On 13 November 2019, the Federal Ministry of Finance issued a statement on the implementation of the decision of the European Court of Justice (ECJ) in the Wächtler case (26 February 2019 – C-581/17). The European Court of Justice had ruled that people who move from Germany to Switzerland must be treated equally with those who move to the EU/EEA area if they fall within the scope of the Agreement on the Free Movement of Persons between the EU and Switzerland.
However, the tax authorities do not fully implement this equal treatment: Within the scope of application of the Agreement on the Free Movement of Persons, a deferral of the exit tax is to be granted on the basis of Sec. 6 (4) sentence 1 AStG as follows:
- The deferment is to be conducted in five equal annual installments.

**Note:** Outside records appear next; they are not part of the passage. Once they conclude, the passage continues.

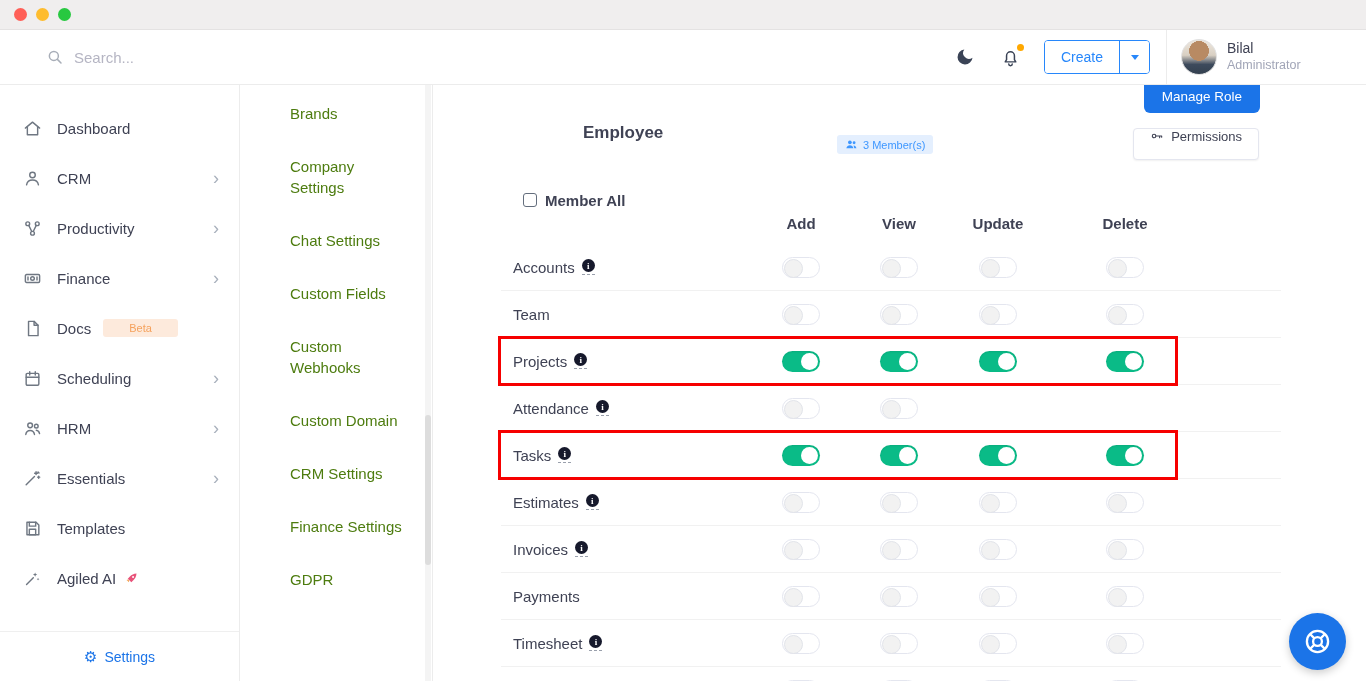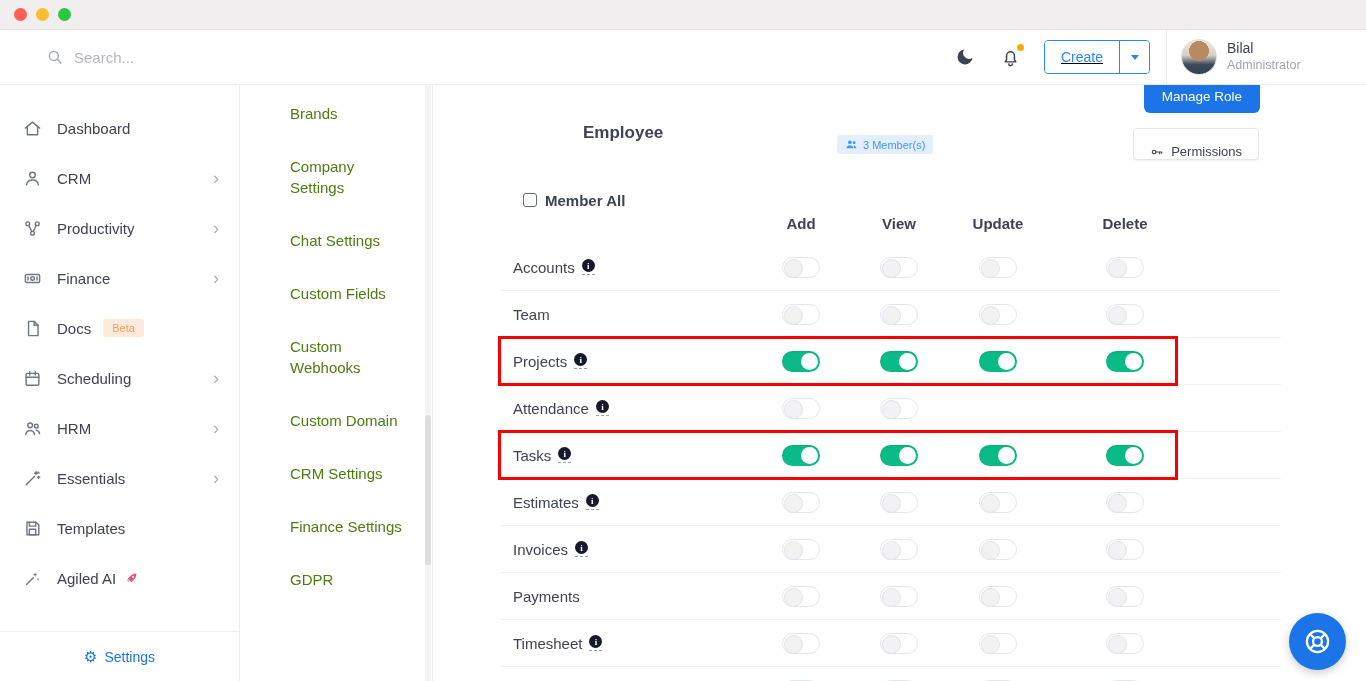"Create" .create-split { text-decoration: underline -> none }
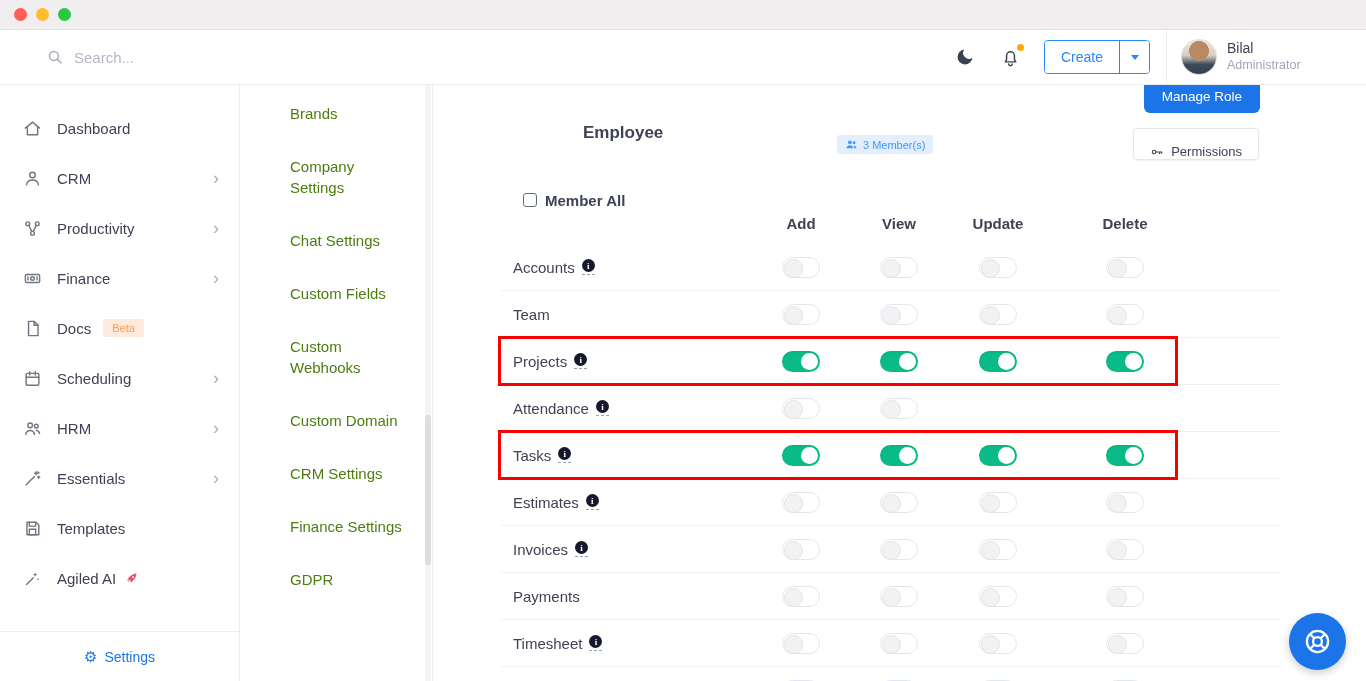"Permissions" .permissions-btn { align-items: flex-end -> flex-start }
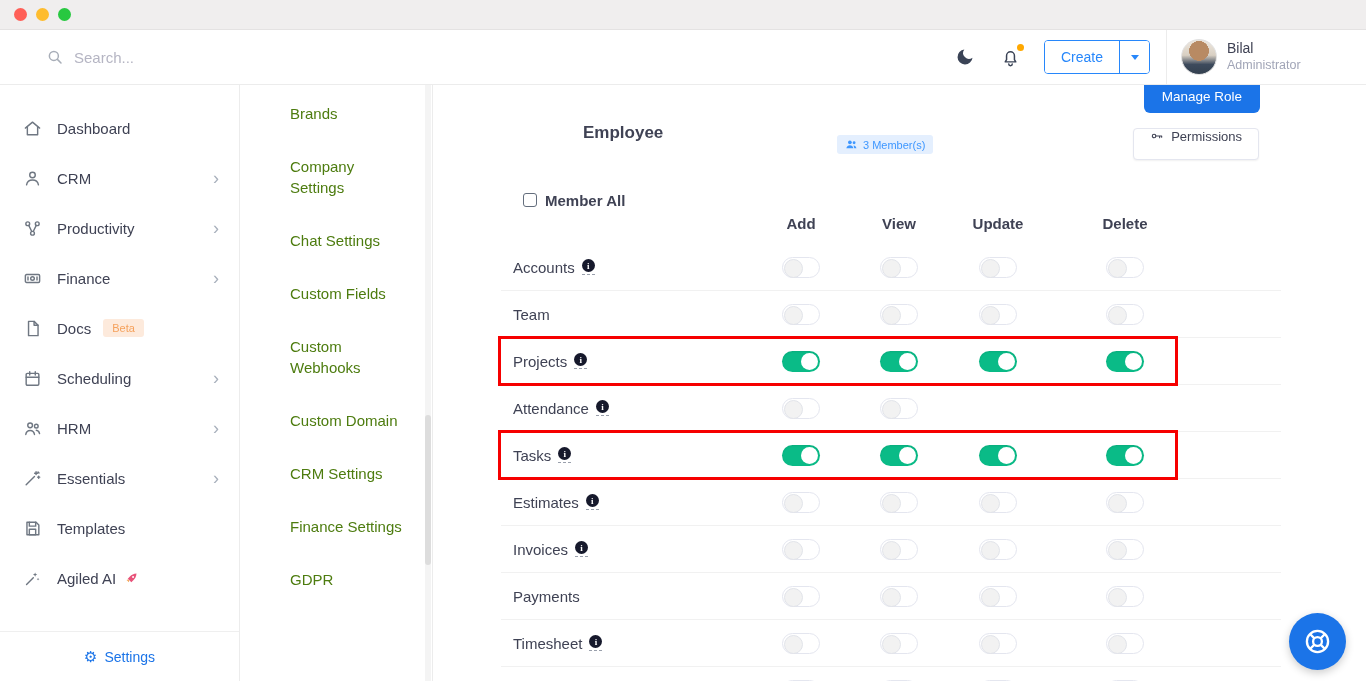"Beta" .beta-badge { padding: 3px 9px -> 3px 26px }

- Deferral interest is charged (6 percent p.a.).
- A substantial hardship in the case of immediate collection shall be irrelevant.
- There is no need for collateral security, unless there is reason to believe the tax claim may be jeopardized.
Contradiction to the EJC decision
The administrative regulation does not adequately implement the requirements of the ECJ. Accordingly, a move to Switzerland must be treated in the same way as a move to an EU/EEA country. This is because the free movement agreement between the EU and Switzerland also guarantees the taxpayer’s freedom of establishment. In this respect, it would have been expected that the tax authorities would also allow an unlimited and interest-free deferral of the exit tax when moving to Switzerland (Sec. 6 (5) AStG).
Consequences for the practice / course of action
When moving to Switzerland, the interest-free and unlimited deferment of payment can only be obtained by legal action. This does not seem futile. Objection procedures within the financial authorities will remain unsuccessful. However, the tax courts will take the ECJ case law into account in detail.
Outlook: Is the legislator planning to abolish the interest-free, indefinite deferment of payments also in the EU/EEA context?
The letter of the Federal Ministry of Finance explicitly states that it is ‘subject to a legal amendment’ and is therefore probably intended only as a transitional arrangement.
The letter thus reinforces the fear that the tax authorities will seek to amend the law in order to abolish the indefinite and interest-free deferral of the exit tax in favour of a tem-porally deferred payment of the exit tax (in accordance with the model in Sec. 4g Income Tax Act – EStG – regarding business assets being transferred from Germany to EU/EEA permanent establishments), even in the case of people moving within the EU/EEA.
It remains to be seen whether the legislator will follow this path within the context of the reform of the Foregin Tax Act (AStG), which is already under discussion. It cannot be ruled out that the legislator could introduce a retroactive regulation. However, it is doubtful whether such a provision might also apply to departures that have already been implemented prior to a public announcement of a corresponding amendment to the law (e.g. by cabinet resolution).
For taxpayers who are currently planning to move to Switzerland, but also to EU/EEA countries, there is likely to be a need for action in any case. It is advisable to implement the project swiftly before any planned legislative steps are concretized, in view of the possible retroactive effect.